Screenshot of Ghidra showing the full_handshake function

It looks like this protocol receives an RSA public key, probably encrypts the generated AES keys with that public key, then sends them to the server. The RSA public key is probably stored in a malloced block at this + 0x40. This is confirmed by looking at Comms::recv_rsa_pubkey.

Screenshot of Ghidra showing the recv_rsa_pubkey function

Comms::recv_rsa_pubkey checks the beginning of the received bytes from the network for the byte string 0xdec0decoffee. These are the same magic bytes that we found in the protocol in Task 2! That protocol is initiated by the client, and the server replies with its public key in PEM format, which we now know is for some kind of RSA. In fact, since we have no new information in this task, we are probably meant to decrypt the communication in Task 2.

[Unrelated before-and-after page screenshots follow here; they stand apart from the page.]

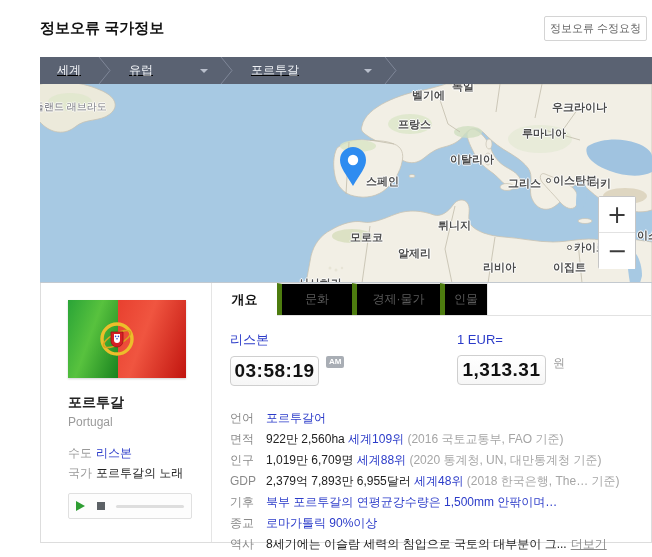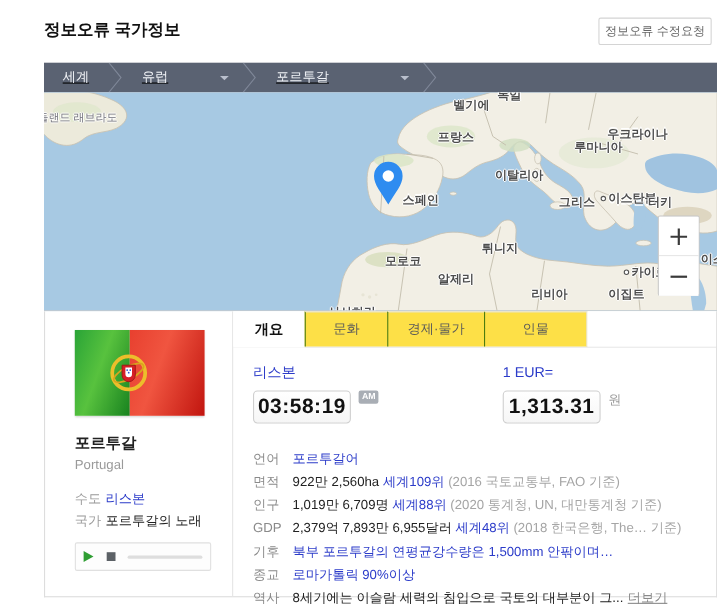"우크라이나" span.map-label { margin-top: 14px -> none }
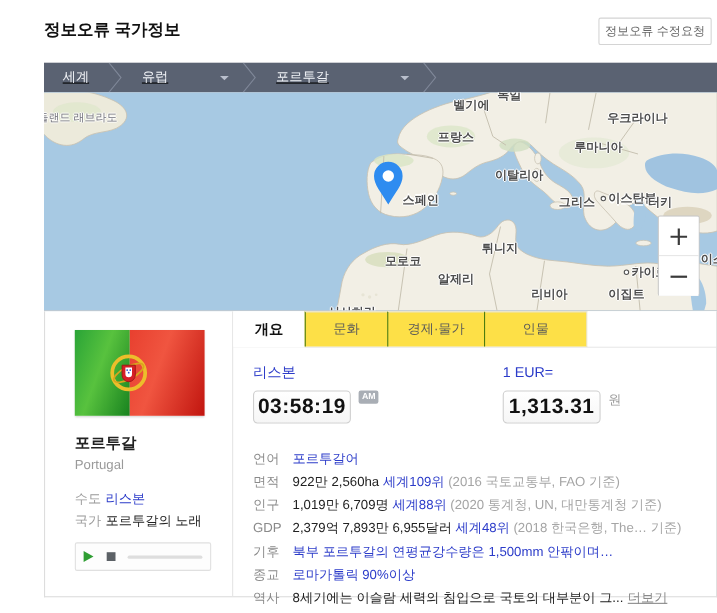"문화" .tab { background: #fde047 -> #000000; border-left: 1px solid #4d7c0f -> 5px solid #4d7c0f }
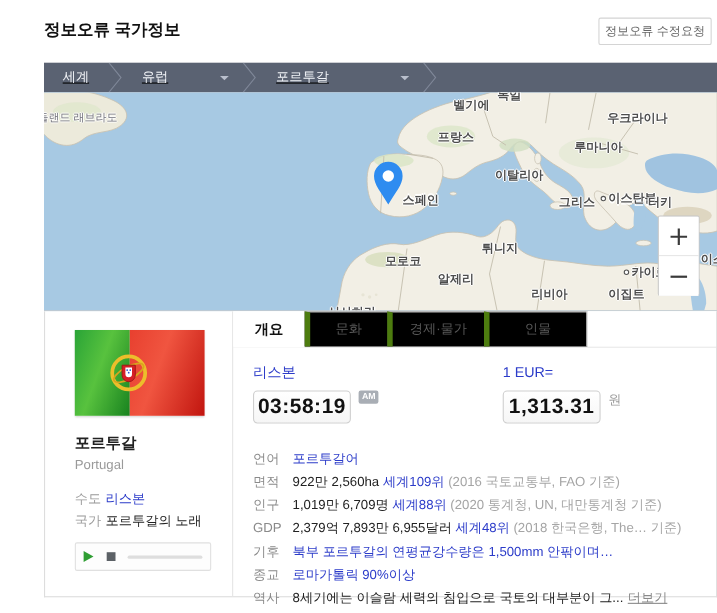"인물" .tab.t3 { width: 94px -> 48px }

The program then runs Comms::send_aes_keys, which appears to be encrypting the AES keys, sending them to the server, then checking for the return message string of "KEY_RECEIVED". This response string was also found in the suspicious communication from Task 2.

Screenshot of Ghidra showing the send_aes_keys function

Since we found that there was only 26 bits of entropy in the symmetric keys, we can ignore the RSA component for now. After send_aes_keys, the program executes application_handshake, which calls send_message, which calls custom_enc which is where the AES encryption happens.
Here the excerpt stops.